- [Exercise aim]
Nothing but a number should be given: the count of lines in the data that include the string "unit".
───── Data for processing ─────
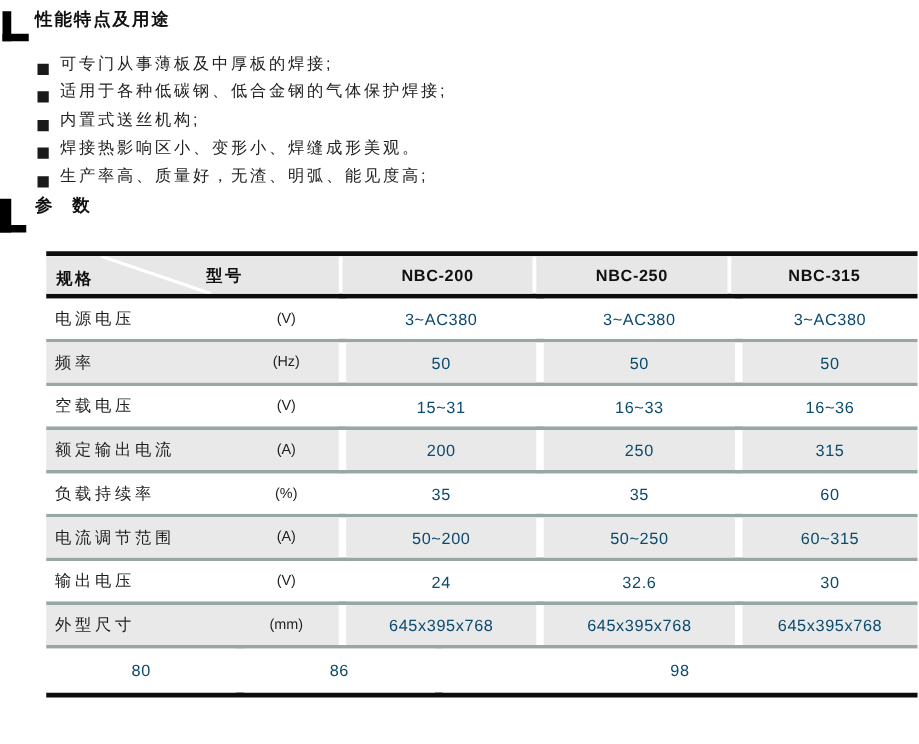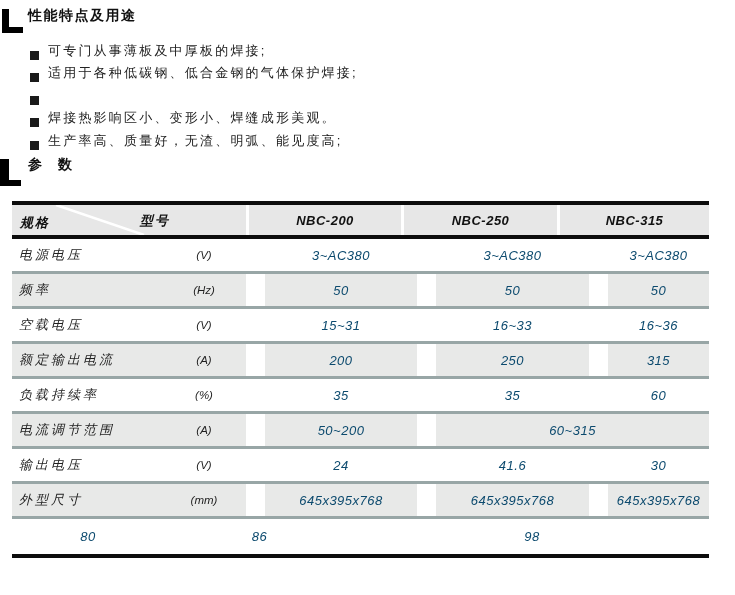--- a/index.html
+++ b/index.html
@@ -159,6 +159,7 @@
   </li>
   <li>
     <span class="bullet-sq"></span>
+    <span class="feature-text">内置式送丝机构;</span>
   </li>
   <li>
     <span class="bullet-sq"></span>

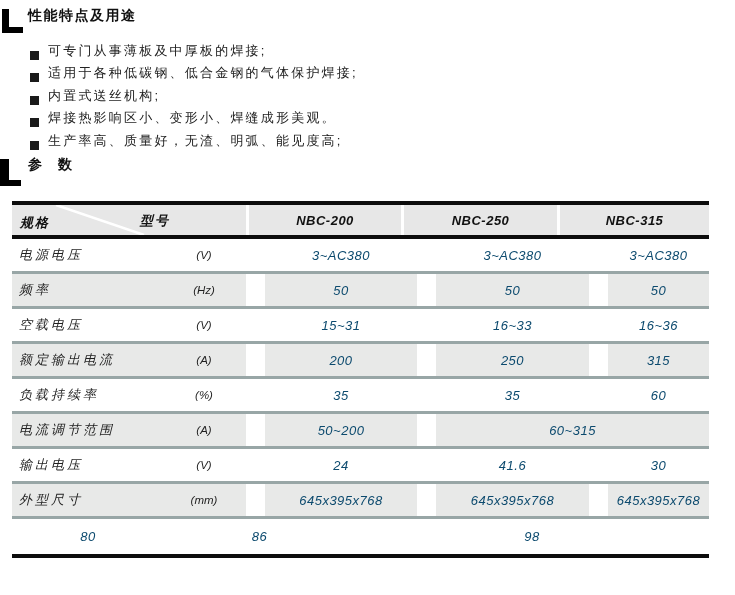--- a/index.html
+++ b/index.html
@@ -61,9 +61,8 @@
   
   .spec-table {
     position: absolute;
-    left: 12px; top: 201px;
+    left: 37px; top: 201px;
     width: 697px;
-    font-style: italic;
   }
   .bar { height: 4px; background: #0d0d0d; }
 

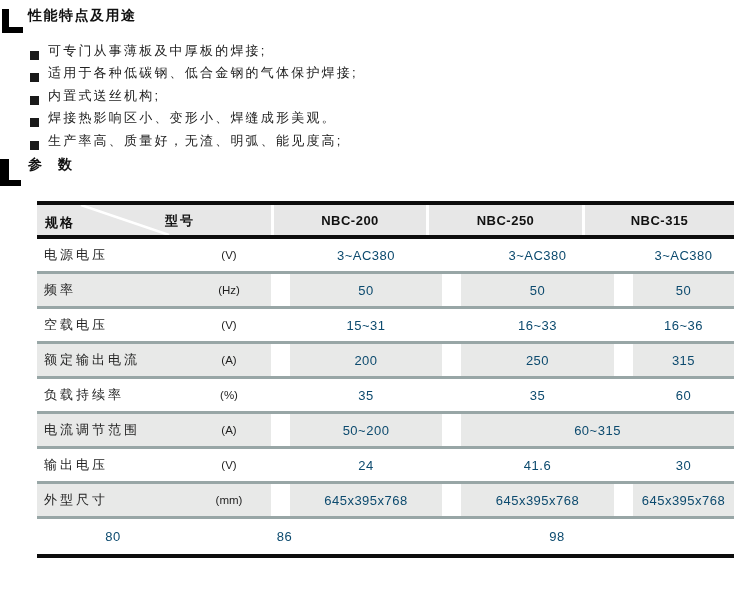--- a/index.html
+++ b/index.html
@@ -104,7 +104,7 @@
 
   .tbody .trow {
     display: flex;
-    gap: 19px;
+    gap: 6px;
     height: 35px;
     background: #ffffff; 
     border-bottom: 3px solid #98a6a6;

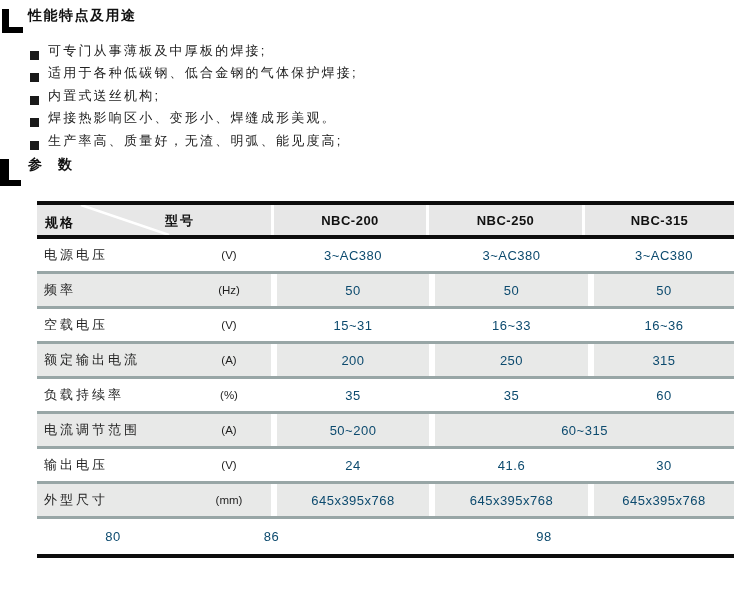--- a/index.html
+++ b/index.html
@@ -249,6 +249,7 @@
         <span class="spec-unit">(A)</span>
       </div>
       <div class="value-cell col-2">50~200</div>
+      <div class="value-cell col-3">50~250</div>
       <div class="value-cell col-4">60~315</div>
     </div>
 

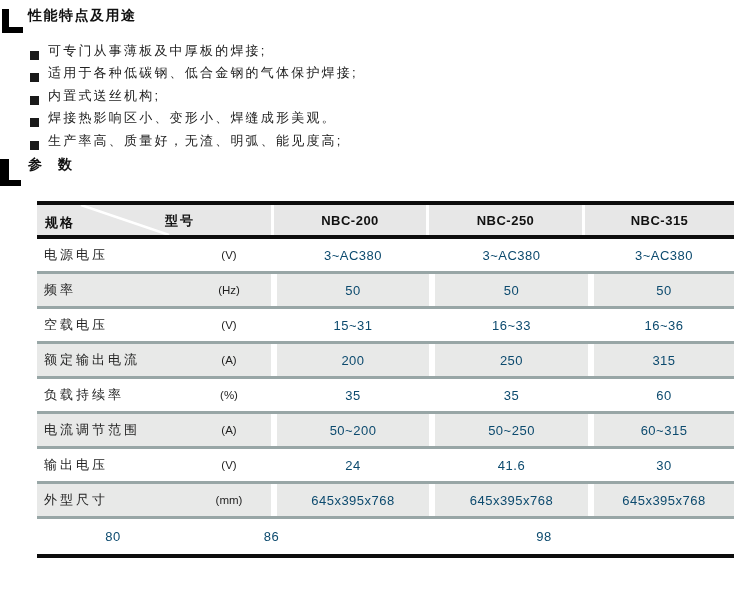--- a/index.html
+++ b/index.html
@@ -259,7 +259,7 @@
         <span class="spec-unit">(V)</span>
       </div>
       <div class="value-cell col-2">24</div>
-      <div class="value-cell col-3">41.6</div>
+      <div class="value-cell col-3">32.6</div>
       <div class="value-cell col-4">30</div>
     </div>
─────
- [Solution]
2